* EXERCISE AIM
May I please have every record restated word for word, with the images left out?

= = = =

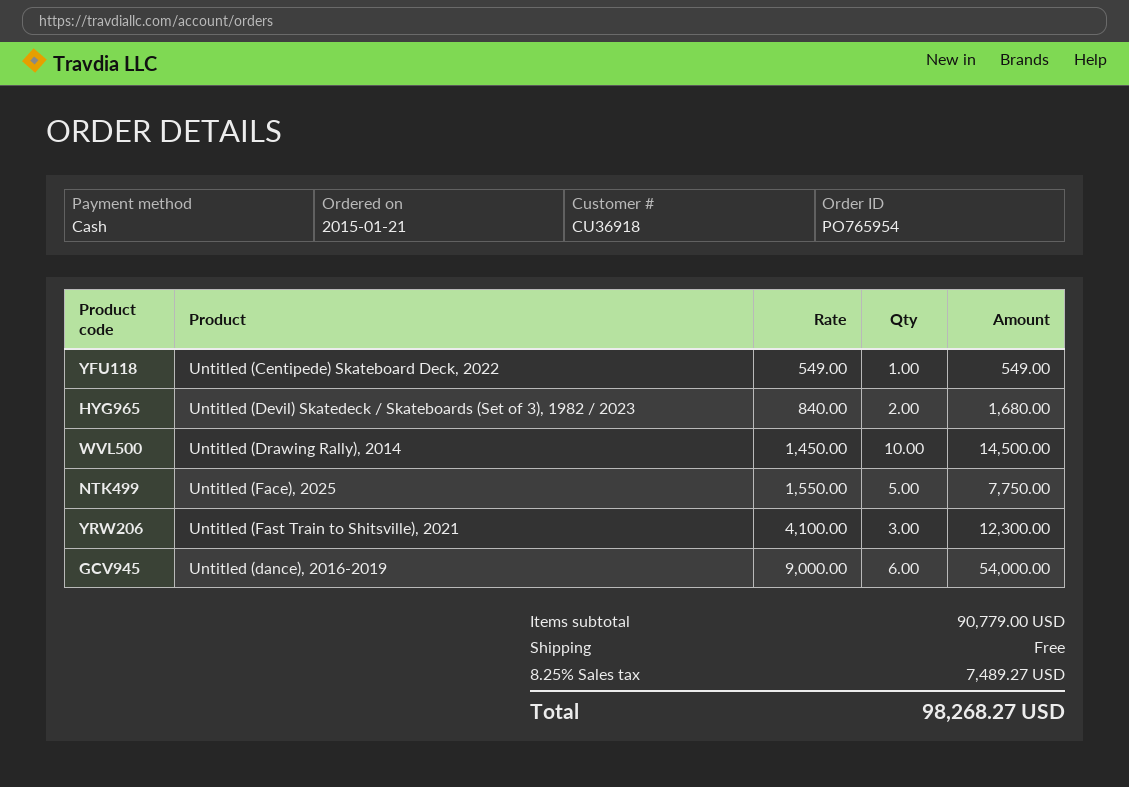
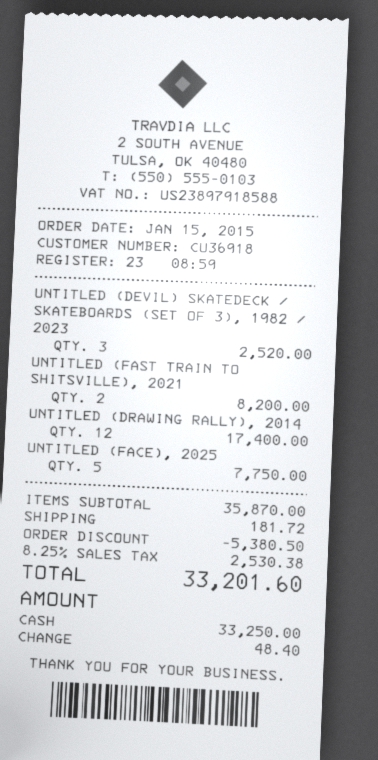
order date: 2015-01-21 -> 2015-01-15
Untitled (Centipede) Skateboard Deck, 2022: 1 for 549.00 -> none
Untitled (Devil) Skatedeck / Skateboards (Set of 3), 1982 / 2023: 2 for 1680.00 -> 3 for 2520.00
Untitled (Drawing Rally), 2014: 10 for 14500.00 -> 12 for 17400.00
Untitled (Fast Train to Shitsville), 2021: 3 for 12300.00 -> 2 for 8200.00
Untitled (dance), 2016-2019: 6 for 54000.00 -> none
subtotal: 90779.00 -> 35870.00
discount: none -> 5380.50
shipping: 0.00 -> 181.72
tax: 8.25% = 7489.27 -> 8.25% = 2530.38
total: 98268.27 -> 33201.60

= = = =

* OUTPUT OF THE EXERCISE
order date: 2015-01-21 -> 2015-01-15
Untitled (Centipede) Skateboard Deck, 2022: 1 for 549.00 -> none
Untitled (Devil) Skatedeck / Skateboards (Set of 3), 1982 / 2023: 2 for 1680.00 -> 3 for 2520.00
Untitled (Drawing Rally), 2014: 10 for 14500.00 -> 12 for 17400.00
Untitled (Fast Train to Shitsville), 2021: 3 for 12300.00 -> 2 for 8200.00
Untitled (dance), 2016-2019: 6 for 54000.00 -> none
subtotal: 90779.00 -> 35870.00
discount: none -> 5380.50
shipping: 0.00 -> 181.72
tax: 8.25% = 7489.27 -> 8.25% = 2530.38
total: 98268.27 -> 33201.60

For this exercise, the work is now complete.